EXERCISE DESCRIPTION: Would you please repeat all of the data exactly, omitting the pictures?

Change listing data:
◇ ◇ ◇ ◇
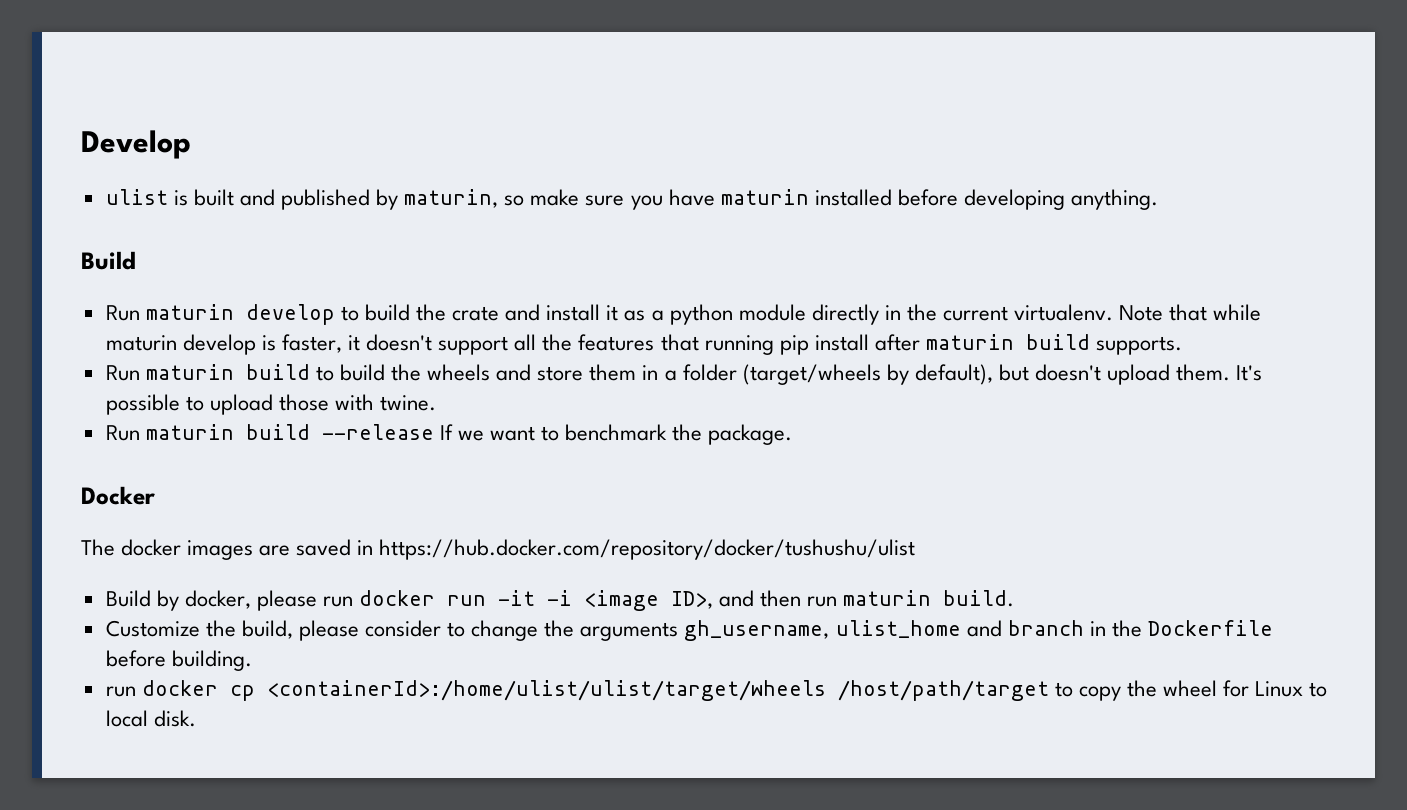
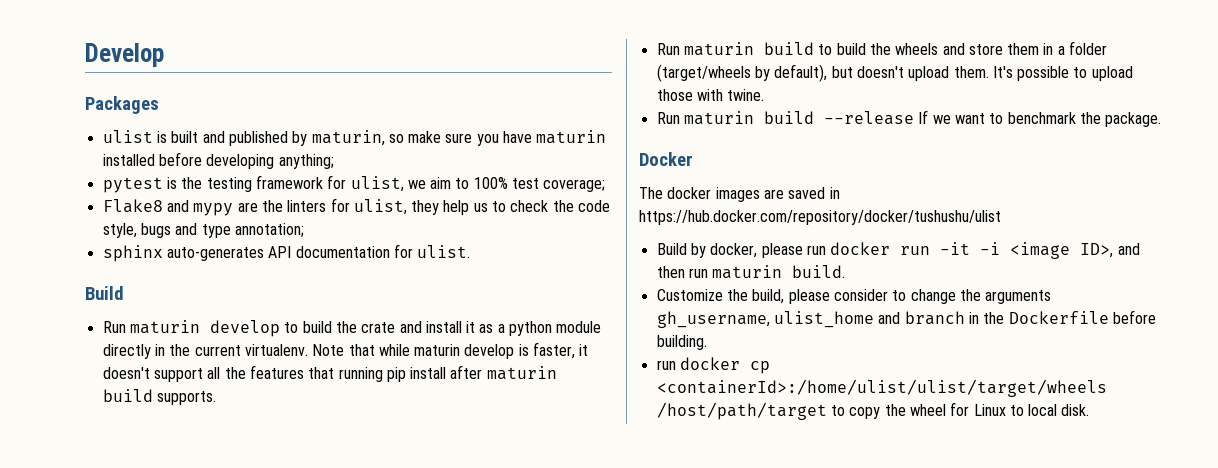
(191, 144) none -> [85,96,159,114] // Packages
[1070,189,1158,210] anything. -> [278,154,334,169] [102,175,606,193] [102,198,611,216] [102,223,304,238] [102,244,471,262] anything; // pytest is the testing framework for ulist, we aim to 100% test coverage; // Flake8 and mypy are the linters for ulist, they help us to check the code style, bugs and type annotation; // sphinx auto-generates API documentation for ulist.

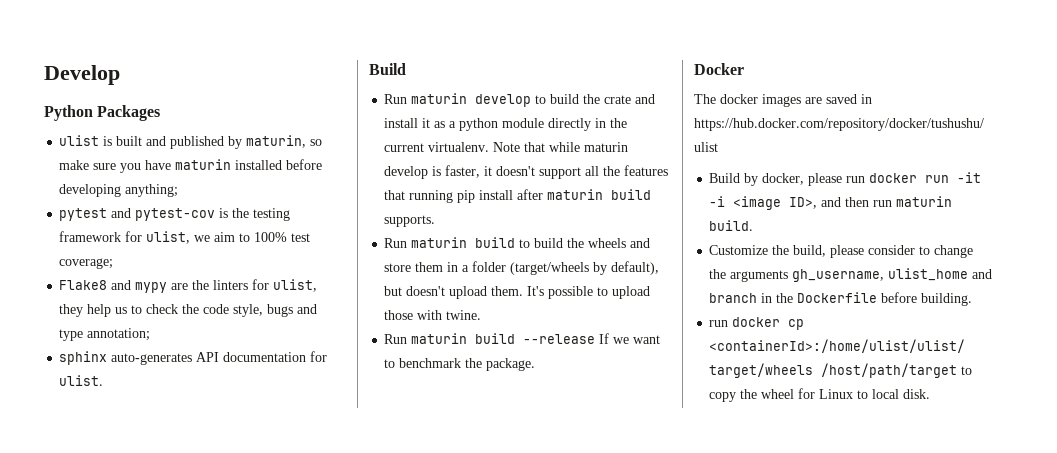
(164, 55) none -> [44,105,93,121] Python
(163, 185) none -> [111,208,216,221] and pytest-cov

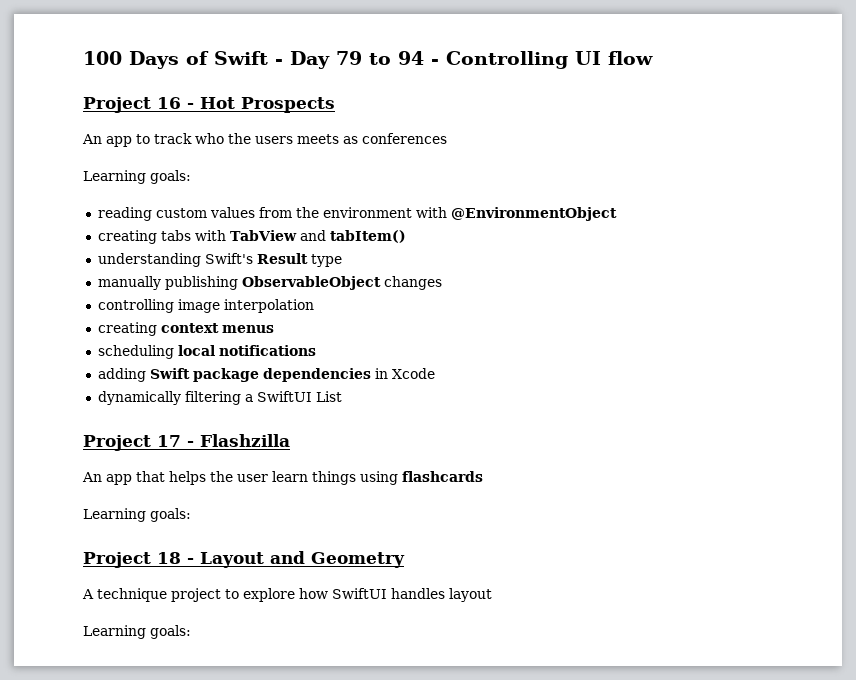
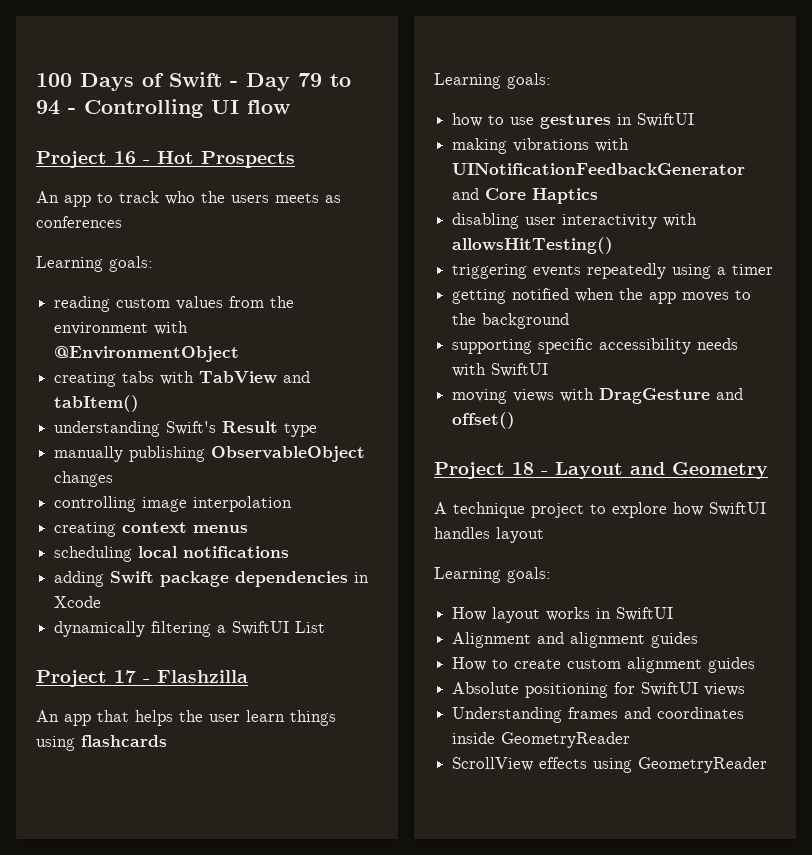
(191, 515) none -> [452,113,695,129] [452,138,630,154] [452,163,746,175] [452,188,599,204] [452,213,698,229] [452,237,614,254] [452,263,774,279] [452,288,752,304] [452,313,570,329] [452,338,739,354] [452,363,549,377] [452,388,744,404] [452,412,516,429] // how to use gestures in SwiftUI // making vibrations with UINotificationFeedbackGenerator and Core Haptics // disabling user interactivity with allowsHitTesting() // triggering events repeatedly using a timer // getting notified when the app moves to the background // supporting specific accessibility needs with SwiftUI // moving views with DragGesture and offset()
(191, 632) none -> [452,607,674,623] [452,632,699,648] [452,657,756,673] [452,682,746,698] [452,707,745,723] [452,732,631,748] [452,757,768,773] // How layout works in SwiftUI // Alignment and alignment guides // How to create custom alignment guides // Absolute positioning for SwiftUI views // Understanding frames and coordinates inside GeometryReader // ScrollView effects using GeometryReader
◇ ◇ ◇ ◇
SOLUTION FOR THIS PROBLEM:
(191, 144) none -> [85,96,159,114] // Packages
[1070,189,1158,210] anything. -> [278,154,334,169] [102,175,606,193] [102,198,611,216] [102,223,304,238] [102,244,471,262] anything; // pytest is the testing framework for ulist, we aim to 100% test coverage; // Flake8 and mypy are the linters for ulist, they help us to check the code style, bugs and type annotation; // sphinx auto-generates API documentation for ulist.

(164, 55) none -> [44,105,93,121] Python
(163, 185) none -> [111,208,216,221] and pytest-cov

(191, 515) none -> [452,113,695,129] [452,138,630,154] [452,163,746,175] [452,188,599,204] [452,213,698,229] [452,237,614,254] [452,263,774,279] [452,288,752,304] [452,313,570,329] [452,338,739,354] [452,363,549,377] [452,388,744,404] [452,412,516,429] // how to use gestures in SwiftUI // making vibrations with UINotificationFeedbackGenerator and Core Haptics // disabling user interactivity with allowsHitTesting() // triggering events repeatedly using a timer // getting notified when the app moves to the background // supporting specific accessibility needs with SwiftUI // moving views with DragGesture and offset()
(191, 632) none -> [452,607,674,623] [452,632,699,648] [452,657,756,673] [452,682,746,698] [452,707,745,723] [452,732,631,748] [452,757,768,773] // How layout works in SwiftUI // Alignment and alignment guides // How to create custom alignment guides // Absolute positioning for SwiftUI views // Understanding frames and coordinates inside GeometryReader // ScrollView effects using GeometryReader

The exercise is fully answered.